The Mt. Hood Community College Foundation sponsored two students to attend the weeklong Oxford Spring 2019 Human Rights, Violent Conflict and the Struggle for Peace workshop seminar by the Oxford Consortium on Human Rights at Oxford University.
Sponsored students included Joe Davis, who served in Iraq and Afghanistan, and Aye Chan May, who has experienced refugee camps. Solamon Ibe, a youth advocate peer educator and community health worker, attended as a student representative as well.
"They came from very different backgrounds and brought a great perspective to the seminar,” said Janet Campbell, MHCC political science instructor. “Most of the students are from four-year colleges or are graduate students. It’s quite inspiring to see our students perform so well in such a high-caliber crowd.”
Davis, May, and Ibe joined college students from around the United States to take part in the seminar, where they heard from leading human rights activists and policymakers on peacemaking and ethics in warfare.
May shared her gratitude and inspiration behind her passion for human rights advocacy, “I can’t thank the MHCC Foundation enough for the support I received.
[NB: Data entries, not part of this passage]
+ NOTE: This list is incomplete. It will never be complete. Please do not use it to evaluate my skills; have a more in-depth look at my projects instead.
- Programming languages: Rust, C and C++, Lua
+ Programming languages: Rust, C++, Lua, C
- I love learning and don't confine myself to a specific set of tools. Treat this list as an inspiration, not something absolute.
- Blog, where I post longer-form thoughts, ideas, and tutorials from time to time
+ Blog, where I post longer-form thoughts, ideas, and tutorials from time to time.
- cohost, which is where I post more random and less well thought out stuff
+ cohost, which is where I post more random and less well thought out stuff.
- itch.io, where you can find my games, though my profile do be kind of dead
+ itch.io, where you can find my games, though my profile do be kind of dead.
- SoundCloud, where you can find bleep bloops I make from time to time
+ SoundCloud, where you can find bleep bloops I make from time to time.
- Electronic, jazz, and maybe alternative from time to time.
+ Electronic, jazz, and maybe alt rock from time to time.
I am very grateful for the opportunity to have attended this conference which opened my mind to see the world and influenced me to become a stronger person for my Karen community. I believe that I may not be able to help the whole world, but the least I can do is to have an impact on my Karen people.”
Davis gained valuable insight from attending the conference. He said, “The opportunity to spend time with such different, yet like-minded, individuals was invaluable. From the guest speakers to the students, everyone was genuinely concerned with a very simple premise – making lives better for all. The possibility to attend such a workshop is truly a once-in-a-lifetime occasion and I am extremely grateful to those who sponsored my participation. It is now up to my peers and myself, along with our communal leaders, to continue to drive forward in an effort to improve not only the world around us but here in our communities at home.”
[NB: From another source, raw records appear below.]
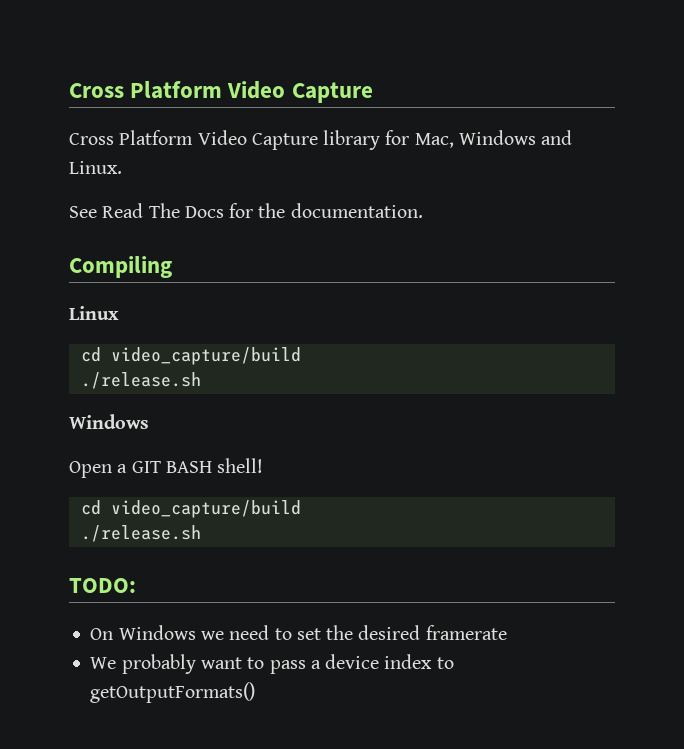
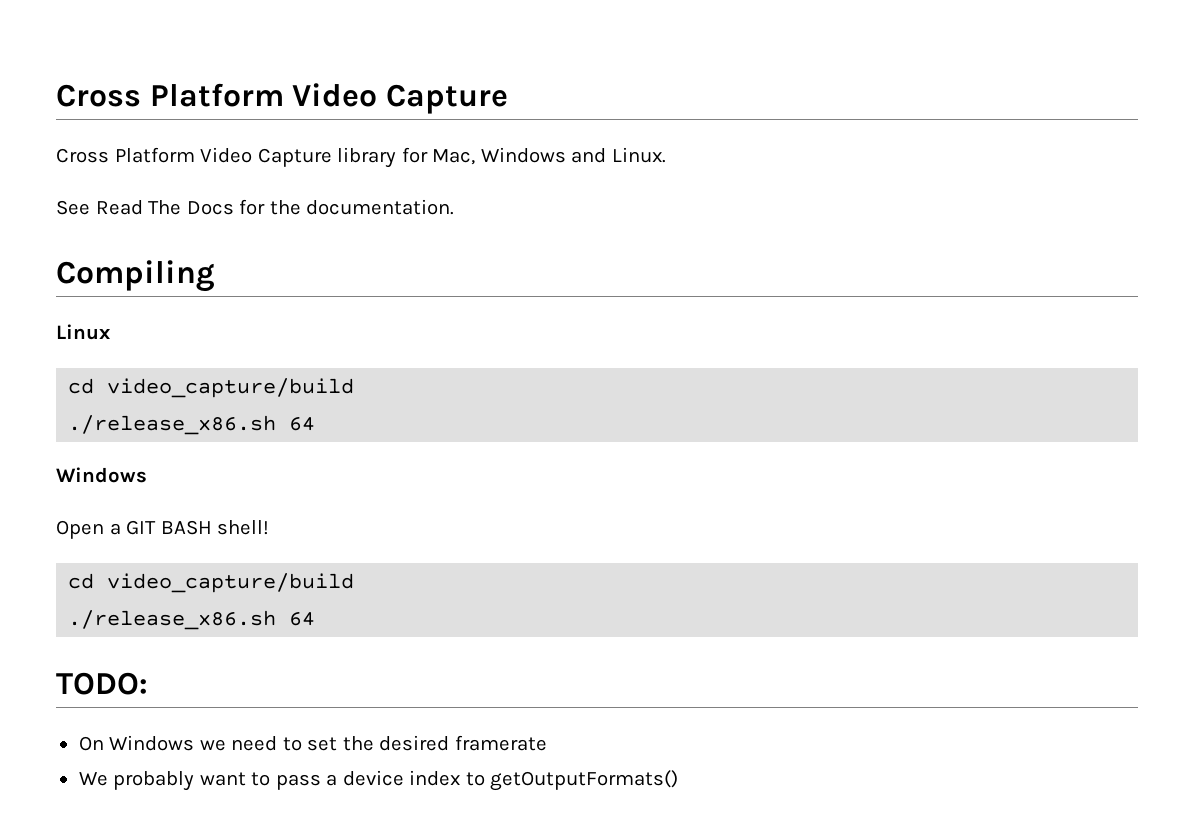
  Linux
  cd video_capture/build
- ./release.sh
+ ./release_x86.sh 64
  Open a GIT BASH shell!
  cd video_capture/build
- ./release.sh
+ ./release_x86.sh 64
Campbell explained why opportunities such as the seminar workshops at Oxford are so important for community college students. “You can’t be what you can’t see. This gathering opens the potential in students they did not realize they had. They are the future. Nothing could be more important than awakening their capacities.” She went on to say, “I am incredibly grateful for the support of the MHCC Foundation and to Janet McIntyre for providing our students with a truly incredible opportunity. I hope we will come again in 2020 and carry on the stellar representation previous MHCC participants have achieved.”